PHAETON. Phaéton marche dans le palais avec majesté. Il marche silencieusement, dans le palais vide. Il a peur de lui-même, tout seul, dans ce palais. Il se demande s'il a bien fait. S'il ne ferait pas mieux de tout abandonner. De revenir en arrière. De renoncer, puis, il chasse ses mauvaises pensées. Il marche, engoncé dans son smoking. Il se mire dans toutes les glaces. Il essaie des bijoux. Il se regarde puis il se dit: "Ça ne me va pas du tout. C'est trop chargé. Mon père avait vraiment mauvais goût." Il a peur, dans le grand palais. Il sent comme quelque chose d'inconfortable. Comme une boîte d'épingles dans sa chaussure. Il se déchausse, puis, il trouve une boîte d'épingles dans sa chaussure. Il se demande qui a bien pu la mettre là. Et dans quelle intention. Les jours passent. Il s'assied dans les fauteuils, mais il les trouve inconfortables. Il se regarde dans la glace. Mais il y a toujours quelque chose qui ne va pas. Il mange une soupe. Elle a un drôle de goût. Il erre, perdu dans le palais, avec tout son héritage. Il erre, dans les grandes pièces vides, avec des miroirs. Il fait des cartons. Il plie les affaires de son père. "Je vais tout balancer!" Pense-t-il.

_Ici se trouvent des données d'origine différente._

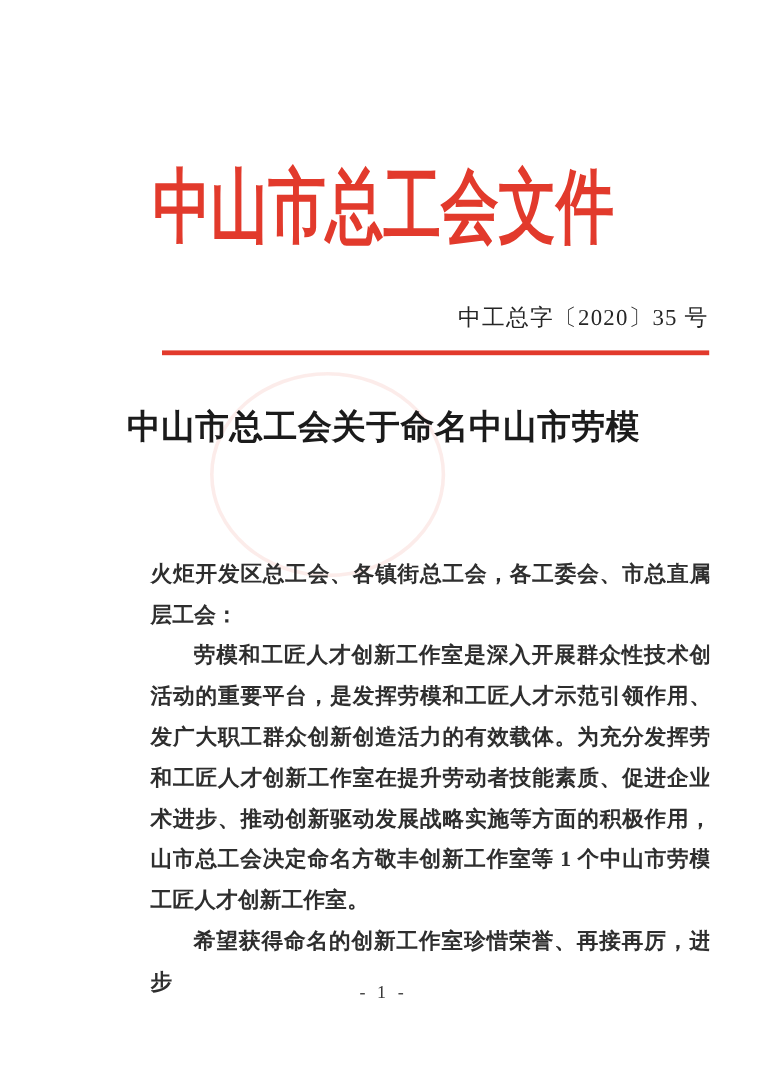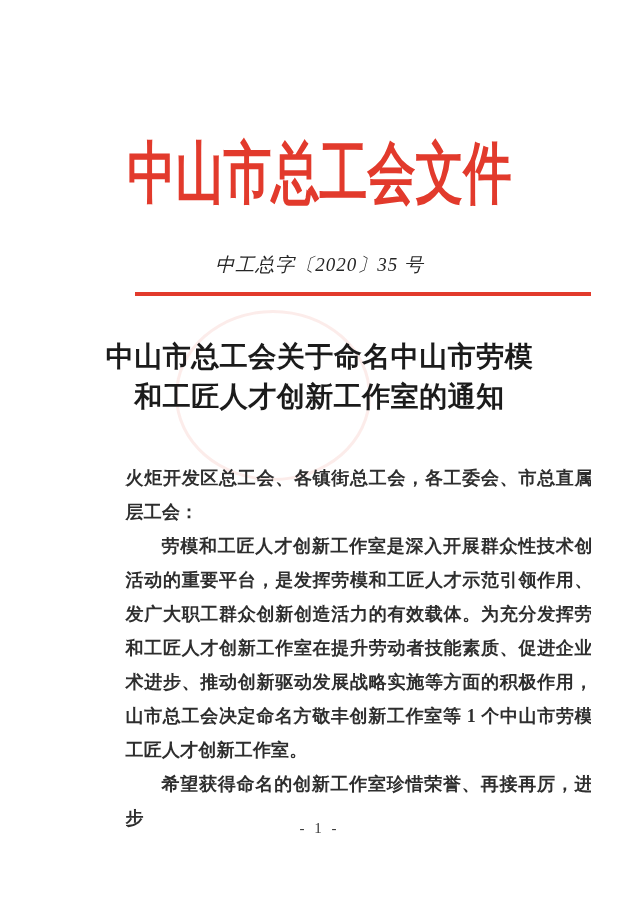"中工总字〔2020〕35 号" .doc-number { font-style: italic -> none; text-align: center -> right }
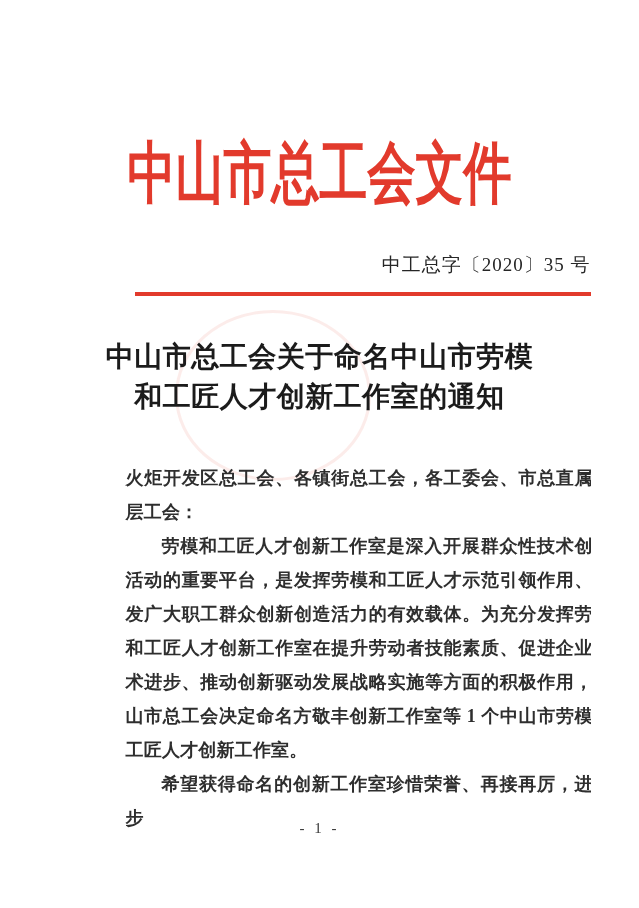"和工匠人才创新工作室的通知" span { html: <span>和工匠人才创新工作室的通知</span> -> none }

"Je vais tout mettre sur les trottoirs. Appeler les encombrants. Je vais tout balancer. Il n'y a pas d'objet de valeur." Il regarde les tableaux. "Des vieilles croûtes. Tiens. Je vais brûler les tableaux!" Pense-t-il. "Faire un grand feu de cheminée. Un peu de distraction. C'est amusant. Le feu. Je pourrais jeter mes pelures de mandarines dedans. Mes pelures, et puis, les papiers compromettants. Le testament. Je pourrais jeter le testament de mon père!" Pense-t-il. Il va chercher du bois sec à la remise. Il se regarde dans les glaces plusieurs fois, avec tout ce bois. Il a les mains écorchées. Il froisse le testament. Mais le feu ne prend pas. Il souffle sur les flammes. Il regrette un peu d'être tout seul à contempler ce feu. Il fait bon dans le palais, maintenant. Les heures ont disparu. Les jours ont disparu. Il ne sait même plus quelle année on est. "Je me demande quand vont passer les encombrants." Il voudrait regarder la date sur le calendrier, mais les pages ont été arrachées. "Je devrais repartir!" Songe-t-il, mais dehors, il fait noir. Grand noir. "Ça donne envie de rester chez soi." Les jours passent. Phaéton transpire. Il ouvre la fenêtre, mais dehors, il n'y a plus de paysage du tout. Il y a juste des taches, dehors. Du brouillard. Des bouts. On voit juste le bout du monde par la fenêtre. "Ces flammes. Toujours ces flammes." Phaéton monte au grenier. Il marche doucement, dans l'escalier. Les marches sont usées. On pourrait chuter. Faire une chute très grave dans l'escalier, puis, il sent comme quelqu'un qui le pousse. "Qui est-là?" Crie Phaéton. "Qui est là? Qui me hante? Je me serais bien enfoncé dans cette nuit, moi. Dans cette nuit noire, avec une capeline." Il sent comme quelqu'un, tout près. "Je vais prendre un bain pour me détendre." Pense-t-il, avec toute la frayeur. "Moi, je ne me laisse pas abattre!" Dit-il, avec la frayeur. "J'ai dû oublier de vivre quelque chose. J'ai dû oublier de vivre quelqu'un. Mais qui?" Il se met nu dans le bain, avec le ventre qui flotte hors de l'eau. "Comme une petite île. Si quelqu'un me trouvait là, avec mon ventre!" Rit-il. "Mais il n'y a pas de raison. Tout le monde m'a oublié depuis longtemps. Les hommes ne doivent plus tellement exister, maintenant. Ça se trouve. Les hommes n'existent peut-être même plus."